Frequently asked questions

With Osteopathy being such a personal service we are frequently asked questions about the services we provide and how they are carried out, if you do not find what you are looking for here please feel free to ask, as we strive to make our patients feel as comfortable as possible.

What do I need to wear?
Usually you will need to get undressed down to your underwear, so please wear underwear in which you will feel comfortable. If this is a problem in any way, we can usually manage!
Are there side effects?
Side effects are generally rare; you may experience some tiredness or soreness for a few days afterwards, but this will subside quickly. Osteopathy is a very safe and effective form of treatment and most patients feel subsequently better for it.
Will I need a regular check up?
This depends on your problems and your osteopaths advise. Some patients with chronic pain feel that they benefit enormously by some maintenance treatment, while others we only see them when they have a problem.
How effective is osteopathic treatment?
Government and medical studies over recent years have consistently shown osteopathy to be less expensive, use fewer drugs and have higher patient satisfaction than conventional medical care for back, neck and other musculoskeletal pain.
Do manipulations hurt?
Manipulation is not inherently painful. Some discomfort will occasionally be experienced when an injury is treated, even with gentle soft tissue techniques. Your osteopath will be sensitive to your symptoms and not proceed with a technique if there is undue discomfort. It is wrong to assume that you will always have manipulation whenever you go to an osteopath; many successful treatments can be conducted without its use. Osteopaths usually keep their patients informed as to what they are doing as the treatment progresses.
Does manipulation put the joint back in place?
Not as such, the idea of putting something back in place is a misconception. Spinal joints out of place would be a serious injury and would certainly mean hospitalisation rather than a visit to an osteopath, in fact, within the osteopathic understanding; joints become restricted and limited within their normal function. Another commonly referred-to misnomer is that of spinal “discs being put back in”. Disc injury can be treated osteopathically, but again treatment is applied to help the tissues return to a more normal healthy state.
How many treatments will I need?
MSK consultancy will expect to see positive results within 2-4 treatments for common symptoms. However, it must be emphasised that each individual is unique therefore some people will require more or less treatment before their symptoms improve.
Does osteopathy cure arthritis or rheumatism?

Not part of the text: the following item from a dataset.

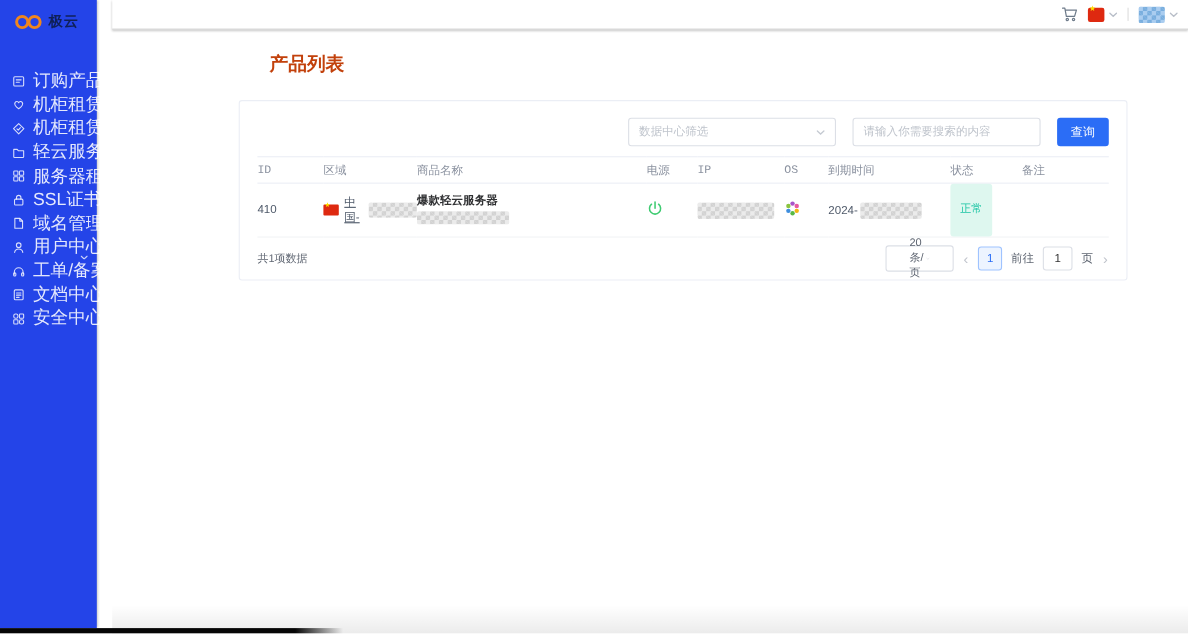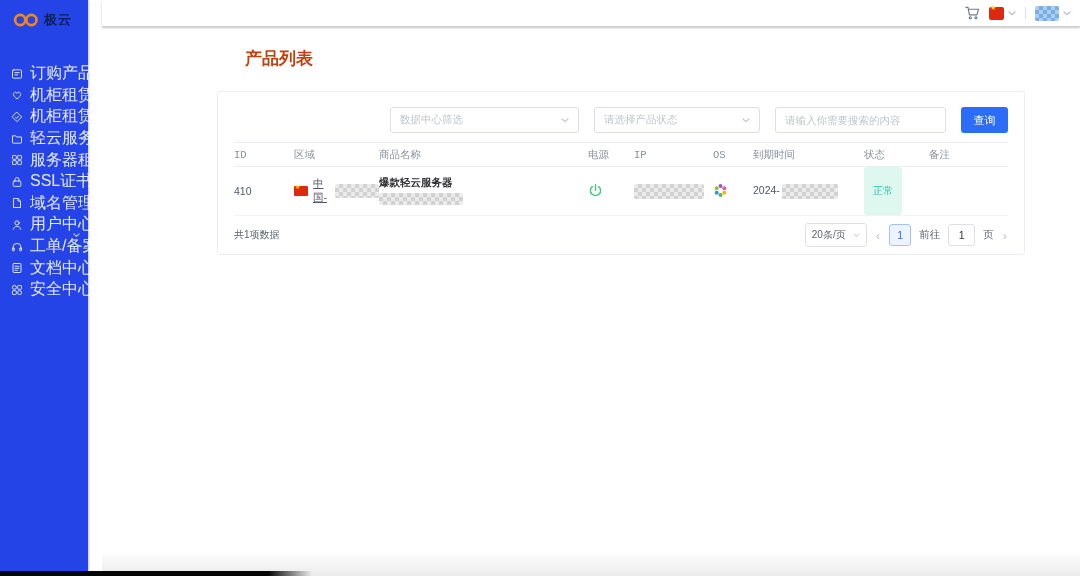"请选择产品状态" div.select { html: <div> <span>请选择产品状态</span> <svg> <path></path> </svg> </div> -> none }
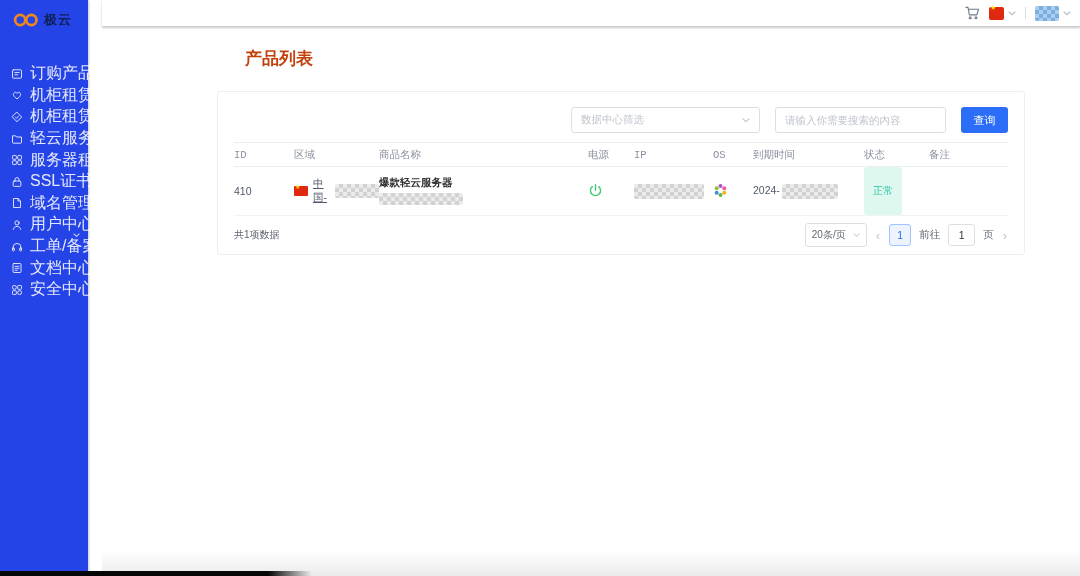"20条/页" .psize { padding: 0 6px -> 0 21px }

Osteopathy cannot cure arthritis, but it certainly can help alleviate many of the symptoms associated with this widespread problem, which afflicts many people. There are many techniques, which are designed to improve and reduce the pain and discomfort of the soft tissues, muscles, ligaments and joints, both locally and arising from the consequences of the arthritis or rheumatism. Osteopaths can also advise how these problems can be kept at bay in the short and long term using treatment and exercises.
What does osteopathic treatment involve?
Osteopaths work with their hands, and treatment often consists of soft tissue manipulation, gentle passive mobilisation techniques and specific joint manipulation. Medical acupuncture also compliments osteopathic treatment.
Is osteopathic treatment covered by my private health insurance (PHI)?
Yes, osteopathic treatment is covered under most major health insurers. Currently we are accredited with the major Health Insurance companies such as AXA PPP and AVIVA. It is best to check with your insurers first, as individual policies may have exemptions. At MSK consultancy, patients don’t have to pay for their treatment we will claim the fee back from your insurance company. If you do have complimentary health cover then you should obtain an authorisation number.
Do I need a referral from a GP?
No, simply make an appointment with your osteopath directly. Like going to the dentist or opticians, you do not need a referral from your GP, however increasingly GP’s are referring patients to osteopaths. Osteopathy is a complementary form of treatment and works well when used in conjunction with medical treatment.
How do I know that an Osteopath is qualified and fit to practise?
Anyone calling themselves an osteopath by law need to be accepted and registered by the General Osteopathic Council (GOsC) approved by a government bill passed in 1993. Osteopaths are also required by law to be insured, to protect both public and themselves.